ABSTRACT

Max Weber, the unbelieving scion of a family descended on the one side from those protestant refugees from the Habsburg lands who had so often generated religious revival, and in another branch from that ancient Huguenot community in Frankfurt, whose congregation outside the walls was a permanent memorial to the pugnacious determination of the Frankfurt town council to maintain the Lutheran character of a place full of Calvinists and Jews, derived from his pedigree a degree of detachment, even alienation, from his milieu, which is doubtless one of the qualifications of a sociologist. Family circumstances, political events and intellectual interests were, however, to bring him into close contact with a group of Lutheran theologians, all of whom had strong reasons for wishing to remain within their Landeskirchen, and so made the intellectual running in these establishments, that they are now almost the only theologians in the period of intellectual interest. To this group, the neoRitschlians, Weber came to be important, partly because of his analysis of German society and partly because he was powerfully engaged with intellectual issues cognate with those that they had inherited from Ritschl.

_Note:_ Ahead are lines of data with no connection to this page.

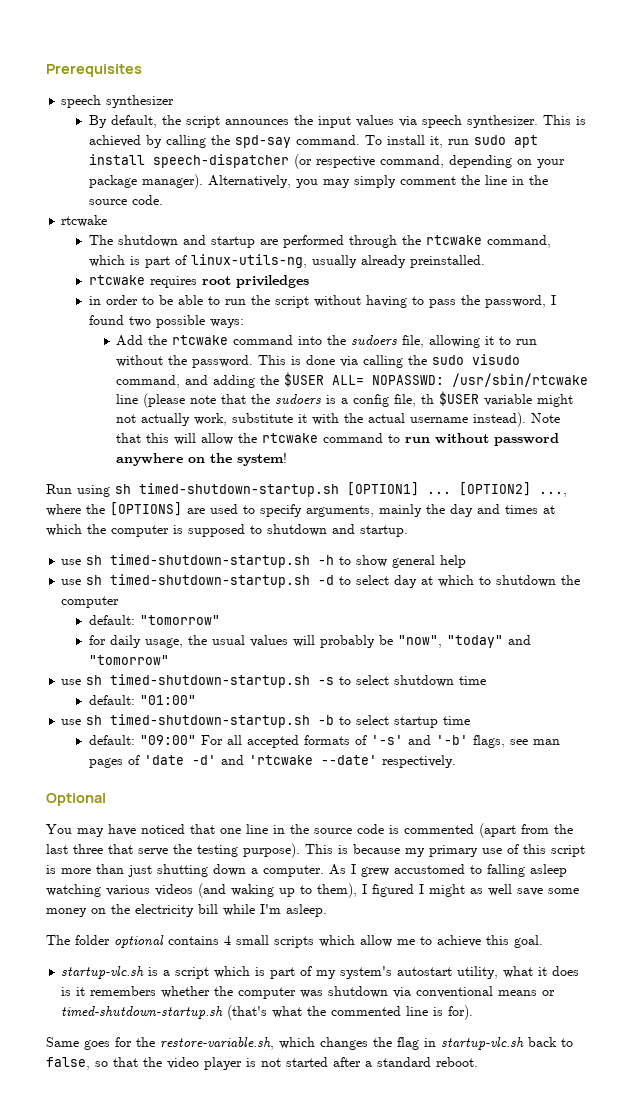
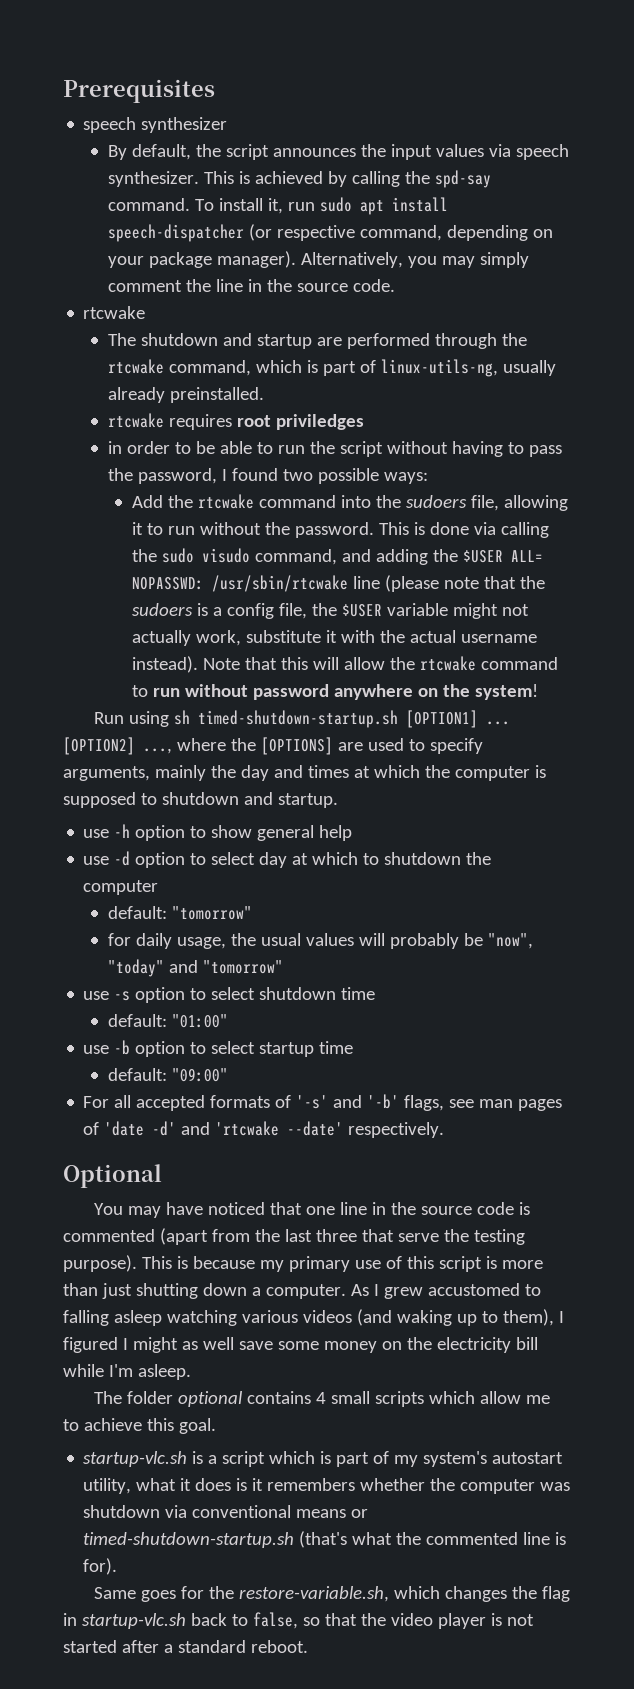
- This is done via calling the sudo visudo command, and adding the $USER ALL= NOPASSWD: /usr/sbin/rtcwake line (please note that the sudoers is a config file, th $USER variable might not actually work, substitute it with the actual username instead).
+ This is done via calling the sudo visudo command, and adding the $USER ALL= NOPASSWD: /usr/sbin/rtcwake line (please note that the sudoers is a config file, the $USER variable might not actually work, substitute it with the actual username instead).
- use sh timed-shutdown-startup.sh -h to show general help
+ use -h option to show general help
- use sh timed-shutdown-startup.sh -d to select day at which to shutdown the computer
+ use -d option to select day at which to shutdown the computer
- use sh timed-shutdown-startup.sh -s to select shutdown time
+ use -s option to select shutdown time
- use sh timed-shutdown-startup.sh -b to select startup time
+ use -b option to select startup time
- default: "09:00" For all accepted formats of '-s' and '-b' flags, see man pages of 'date -d' and 'rtcwake --date' respectively.
+ default: "09:00"
+ For all accepted formats of '-s' and '-b' flags, see man pages of 'date -d' and 'rtcwake --date' respectively.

The intellectual significance of this group in no way disguises the fact that they were a minority, even a persecuted minority, in the great Landeskirchen of their day, and heavily dependent on state protection in academic appointments, protection that did not extend to providing a career for one distinguished Old Testament scholar among them, Hermann Gunkel. 1 One of the unspoken reasons for Troeltsch's transfer from theology to philosophy when he moved from Heidelberg to Berlin in 1915 may very well have been that no one wanted another row with the Evangelisch Oberkirchenrat like that which had been staged when Harnack had been brought in from Marburg in 1890. 2 Confessional Lutheranism remained as strong as ever in the Saxon church; to the fury of Ritschl, it came to provide a shelter for all the tendencies of anti-Prussian separatism in Hanover and the middle states; 3 the power of the Positive Union, meticulously consolidated at the court of Wilhelm I, remained unbroken in the Old Prussian Union at the time of his grandson's abdication. 4

Political antipathy was not the only barrier between Weber and the conservatives who were in possession in the German churches. All of these groups still resisted in the name of dogma the historical outlook for which Weber stood and, even on the level of social understanding, moved in another world. Rudolf Todt had tried to derive social policy from the Bible; Stoecker was not merely an anti-semite, but thought that political agitation provided a way to sublimate the divisions in the national life by focusing on enthusiasm for God, Church and Emperor; while the whole protestant-social enterprise was an affront to the demand for a value-free social science for which Weber had

come to stand. Indeed, the third edition of Martin von Nathusius's book, Die Mitarbeit der Kirche an der Losung der sozialen Frage [The Contribution of the Church to a Solution of the Social Question] (1st edn, Leipzig, 1893-4; 3rd edn, 1904), which gave Troeltsch a push towards the studies that led to his Social Teaching of the Christian Churches, sought to derive from Christianity the principles of a natural social order, of a Christian sociology with the virtual status of revelation. And, if Weber made no contact with the various styles of conservatism dominant in the Landeskirchen, the interest he aroused among theologians was equally clearly terminated by the demise of the Ritschlian party. It was Karl Barth, a pupil of Wilhelm Herrmann, and one of the successors of that friend of Weber's youth, Paul Gohre, as assistant to Martin Rade on Die christliche Welt, who most notably turned from his neoRitschlian origins to new ways; although Barth vituperated wildly against Naumann, Troeltsch and Harnack, he left hardly a reference to Weber in the whole of his gigantic corpus. The deaths of Naumann, Weber and Troeltsch in rapid succession concluded a chapter, and that conclusion was underlined by the rise of the dialectical theology.